Task requirements:
Scan the entries for the word "means" and return every line that has it.

Provided data:
----

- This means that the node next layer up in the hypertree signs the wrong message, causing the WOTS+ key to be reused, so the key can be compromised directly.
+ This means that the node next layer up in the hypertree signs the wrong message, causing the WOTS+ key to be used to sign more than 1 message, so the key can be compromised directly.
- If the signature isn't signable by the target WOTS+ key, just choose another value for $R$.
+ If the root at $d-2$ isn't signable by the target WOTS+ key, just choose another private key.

----

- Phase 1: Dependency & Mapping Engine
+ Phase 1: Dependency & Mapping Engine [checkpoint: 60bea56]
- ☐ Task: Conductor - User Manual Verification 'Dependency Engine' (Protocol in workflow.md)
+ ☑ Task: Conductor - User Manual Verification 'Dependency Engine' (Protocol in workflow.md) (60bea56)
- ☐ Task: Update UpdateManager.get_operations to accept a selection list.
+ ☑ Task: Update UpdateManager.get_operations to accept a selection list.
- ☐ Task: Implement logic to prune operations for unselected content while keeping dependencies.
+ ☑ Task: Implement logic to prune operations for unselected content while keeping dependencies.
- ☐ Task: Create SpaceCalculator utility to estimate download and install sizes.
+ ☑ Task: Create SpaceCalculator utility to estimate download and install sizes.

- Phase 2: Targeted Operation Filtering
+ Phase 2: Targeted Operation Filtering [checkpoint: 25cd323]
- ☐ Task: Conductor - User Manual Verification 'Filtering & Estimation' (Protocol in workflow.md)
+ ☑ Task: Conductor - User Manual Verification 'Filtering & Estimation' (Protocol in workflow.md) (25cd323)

----

Problem solution:
- This means that the node next layer up in the hypertree signs the wrong message, causing the WOTS+ key to be reused, so the key can be compromised directly.
+ This means that the node next layer up in the hypertree signs the wrong message, causing the WOTS+ key to be used to sign more than 1 message, so the key can be compromised directly.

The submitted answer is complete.